Linear regression -- Stuck in model comparison in Matlab after estimation?

Question

I want to determine how well the estimated model fits to the future new data. To do this, prediction error plot is often used. Basically, I want to compare the measured output and the model output. I am using the Least Mean Square algorithm as the equalization technique. Can somebody please help what is the proper way to plot the comparison between the model and the measured data? If the estimates are close to true, then the curves should be very close to each other. Below is the code. u is the input to the equalizer, x is the noisy received signal, y is the output of the equalizer, w is the equalizer weights. Should the graph be plotted using x and y*w? But x is noisy. I am confused since the measured output x is noisy and the model output y*w is noise-free.

%% Channel and noise level
h = [0.9 0.3 -0.1]; % Channel
SNRr = 10;              % Noise Level

%% Input/Output data
N = 1000;               % Number of samples
Bits = 2;               % Number of bits for modulation (2-bit for Binary modulation)
data = randi([0 1],1,N);        % Random signal
d = real(pskmod(data,Bits));    % BPSK Modulated signal (desired/output)
r = filter(h,1,d);              % Signal after passing through channel
x = awgn(r, SNRr);              % Noisy Signal after channel (given/input)

%% LMS parameters
epoch = 10;        % Number of epochs (training repetation)
eta = 1e-3;         % Learning rate / step size
order=10;           % Order of the equalizer

U = zeros(1,order); % Input frame
W = zeros(1,order); % Initial Weigths



%% Algorithm
for k = 1 : epoch
    for n = 1 : N
        U(1,2:end) = U(1,1:end-1);  % Sliding window
        U(1,1) = x(n);              % Present Input

        y = (W)*U';             % Calculating output of LMS
        e = d(n) - y;           % Instantaneous error 
        W = W +  eta * e * U ;  % Weight update rule of LMS
        J(k,n) = e * e';        % Instantaneous square error
    end
end

Answer 1

Lets start step by step:

1. First of all when using some fitting method it is a good practice to use RMS error . To get this we have to find error between input and output. As I understood x is an input for our model and y is an output. Furthermore you already calculated error between them. But you used it in loop without saving. Lets modify your code:

   %% Algorithm
   for k = 1 : epoch
       for n = 1 : N
           U(1,2:end) = U(1,1:end-1);  % Sliding window
           U(1,1) = x(n);              % Present Input
   
           y(n) = (W)*U';             % Calculating output of LMS
           e(n) = x(n) - y(n);           % Instantaneous error 
           W = W +  eta * e(n) * U ;  % Weight update rule of LMS
           J(k,n) = e(n) * (e(n))';        % Instantaneous square error
       end
   end
   

   Now e consists of errors at the last epoch. So we can use something like this:

   rms(e)
   

   Also I'd like to compare results using mean error and standard deviation:

   mean(e)
   std(e)
   

   And some visualization:

   histogram(e)
   

   

2. Second moment: we can't use compare function just for vectors! You can use it for dynamic system models. For it you have to made some workaround about using this method as dynamic model. But we can use some functions as goodnessOfFit for example. If you want something like error at each step that consider all previous points of data then make some math workaround - calculate it at each point using [1:currentNumber].

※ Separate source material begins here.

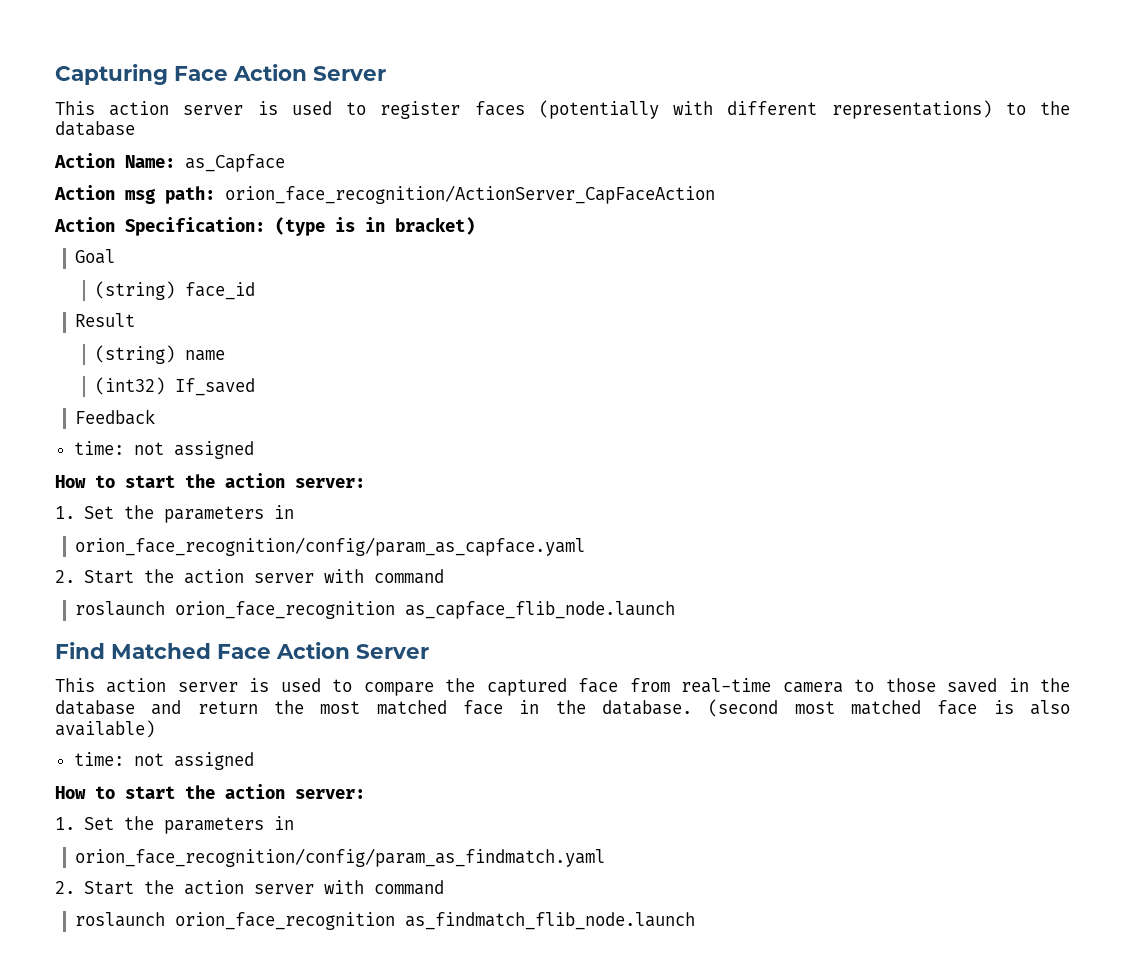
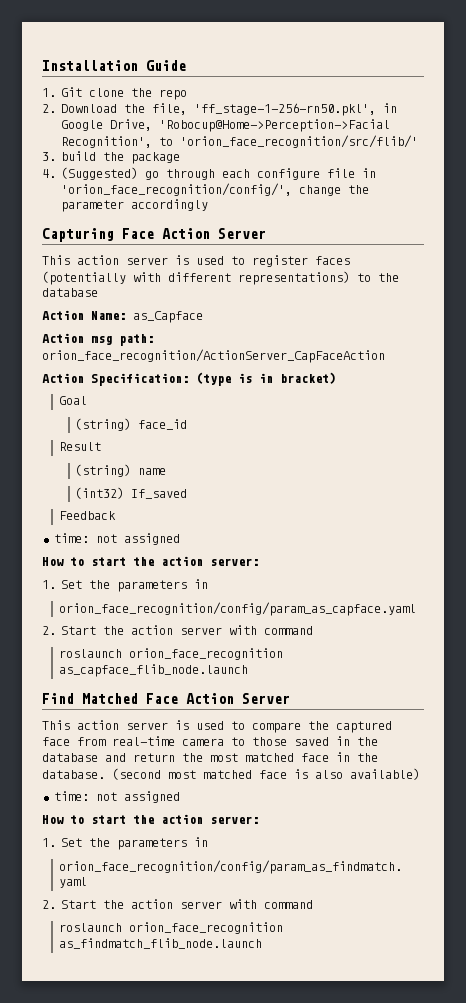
+ Installation Guide
+ 1. Git clone the repo
+ 2. Download the file, 'ff_stage-1-256-rn50.pkl', in Google Drive, 'Robocup@Home->Perception->Facial Recognition', to 'orion_face_recognition/src/flib/'
+ 3. build the package
+ 4. (Suggested) go through each configure file in 'orion_face_recognition/config/', change the parameter accordingly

3. About using LMS method. There are built-in function calculating LMS. Lets try to use it for your data sets:

   alg = lms(0.001);
   eqobj = lineareq(10,alg);
   y1 = equalize(eqobj,x);
   

   And lets see at the result:

   plot(x)
   hold on
   plot(y1)
   

   There are a lot of examples of such implementation of this function: look here for example.

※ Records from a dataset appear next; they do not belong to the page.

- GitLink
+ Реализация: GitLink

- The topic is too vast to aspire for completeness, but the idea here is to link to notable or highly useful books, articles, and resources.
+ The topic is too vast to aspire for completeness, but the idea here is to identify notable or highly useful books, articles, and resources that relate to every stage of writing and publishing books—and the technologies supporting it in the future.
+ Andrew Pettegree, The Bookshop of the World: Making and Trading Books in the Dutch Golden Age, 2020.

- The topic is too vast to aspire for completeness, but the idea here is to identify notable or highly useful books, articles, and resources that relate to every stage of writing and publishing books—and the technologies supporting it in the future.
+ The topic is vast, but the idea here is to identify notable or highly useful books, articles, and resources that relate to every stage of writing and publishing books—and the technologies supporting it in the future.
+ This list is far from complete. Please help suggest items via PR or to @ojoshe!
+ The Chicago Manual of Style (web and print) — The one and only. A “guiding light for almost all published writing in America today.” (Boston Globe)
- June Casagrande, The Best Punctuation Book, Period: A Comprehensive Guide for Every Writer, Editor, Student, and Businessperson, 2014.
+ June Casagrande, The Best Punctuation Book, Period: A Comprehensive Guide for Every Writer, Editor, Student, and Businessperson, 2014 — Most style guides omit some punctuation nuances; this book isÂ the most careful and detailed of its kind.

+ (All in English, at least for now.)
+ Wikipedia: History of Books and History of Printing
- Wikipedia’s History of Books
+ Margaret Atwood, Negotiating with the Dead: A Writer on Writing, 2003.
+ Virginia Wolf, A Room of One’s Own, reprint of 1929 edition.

I hope this was helpful for you!

Answer 2

Comparison of the model output vs observed data is known as residual.

The difference between the observed value of the dependent variable (y) and the predicted value (ŷ) is called the residual (e). Each data point has one residual.

Residual = Observed value - Predicted value

e = y - ŷ

Both the sum and the mean of the residuals are equal to zero. That is, Σ e = 0 and e = 0.

A residual plot is a graph that shows the residuals on the vertical axis and the independent variable on the horizontal axis. If the points in a residual plot are randomly dispersed around the horizontal axis, a linear regression model is appropriate for the data; otherwise, a non-linear model is more appropriate.

Here is an example of residual plots from a model of mine. On the vertical axis is the difference between the output of the model and the measured value. On the horizontal axis is one of the independent variables used in the model.

We can see that most of the residuals are within 0.2 units which happens to be my tolerance for this model. I can therefore make a conclusion as to the worth of the model.

See here for a similar question.

Regarding you question about the lack of noise in your models output. We are creating a linear model. There's the clue.